La squadra Per ottenere i risultati sperati alla Camera il Pdl schiera Pietro Laffranco, Rocco Girlanda, Raffaele Nevi, Roberta Tardani, Maria Rosi, Antonino Ruggiano, Valentina Gualdoni, Laura Pernazza, Maria Pia Pascucci. Al Senato invece, oltre a Berlusconi, anche Luciano Rossi, Ada Spadoni Urbani, Massimo Monni, Enrico Masciarri, Fiammetta Modena, Rocco Valentino. «Una squadra – commenta Girlanda – vincente e rinnovata con candidati capolista importanti per far diventare l’Umbria sempre più partecipe delle politiche nazionali». Un ringraziamento è andato anche a Franco Asciutti e Domenico Benedetti Valentini, ovvero «gli esclusi di prestigio» delle liste. L’unica deroga infatti è stata concessa ad Ada Spadoni Urbani. Per il resto, è stato sottolineato, spazio a tutte persone umbre, giovani, alcuni onorevoli uscenti, ampia rappresentanza dell’area ternana, rappresentanti dei territori e delle anime del Pdl: «Uno di questi è Massimo Monni – dice Laffranco – che arriva da una cultura socialista che nel centrosinistra è penalizzata. Questo è il progetto del grande Pdl: unire più anime».

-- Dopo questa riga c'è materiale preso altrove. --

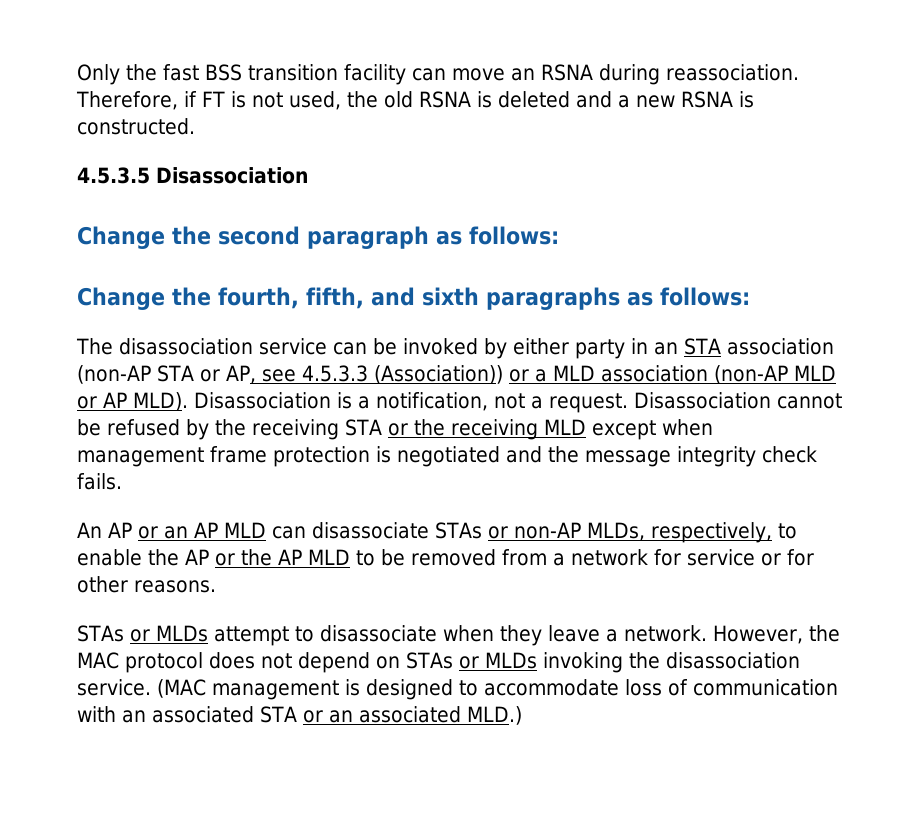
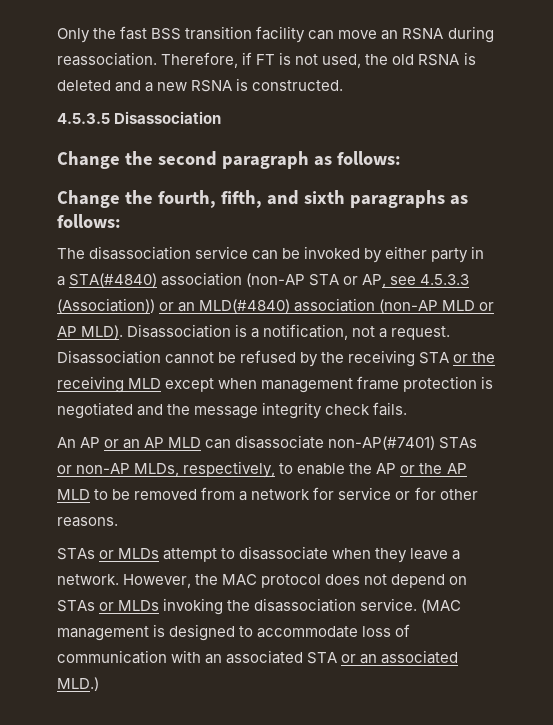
- The disassociation service can be invoked by either party in an STA association (non-AP STA or AP, see 4.5.3.3 (Association)) or a MLD association (non-AP MLD or AP MLD).
+ The disassociation service can be invoked by either party in a STA(#4840) association (non-AP STA or AP, see 4.5.3.3 (Association)) or an MLD(#4840) association (non-AP MLD or AP MLD).
- An AP or an AP MLD can disassociate STAs or non-AP MLDs, respectively, to enable the AP or the AP MLD to be removed from a network for service or for other reasons.
+ An AP or an AP MLD can disassociate non-AP(#7401) STAs or non-AP MLDs, respectively, to enable the AP or the AP MLD to be removed from a network for service or for other reasons.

Primarie e aeroporto Sulle mancate primarie invece Girlanda taglia corto: «Le primarie – dice il neo-coordinatore – erano un’opzione nel momento in cui Berlusconi non aveva deciso il suo percorso personale. Poi, viste le decisioni, sono state tranquillamente messe da una parte». L’ultimo affondo della mattinata invece è per Monti: «Questo governo – dice Laffranco riferendosi all’esclusione dell’aeroporto di Perugia dai 31 di “interesse nazionale” – ha fatto una vergogna ai danni dell’Umbria. Se Monti varcherà i confini dell’Umbria la contestazione sarà fortissima».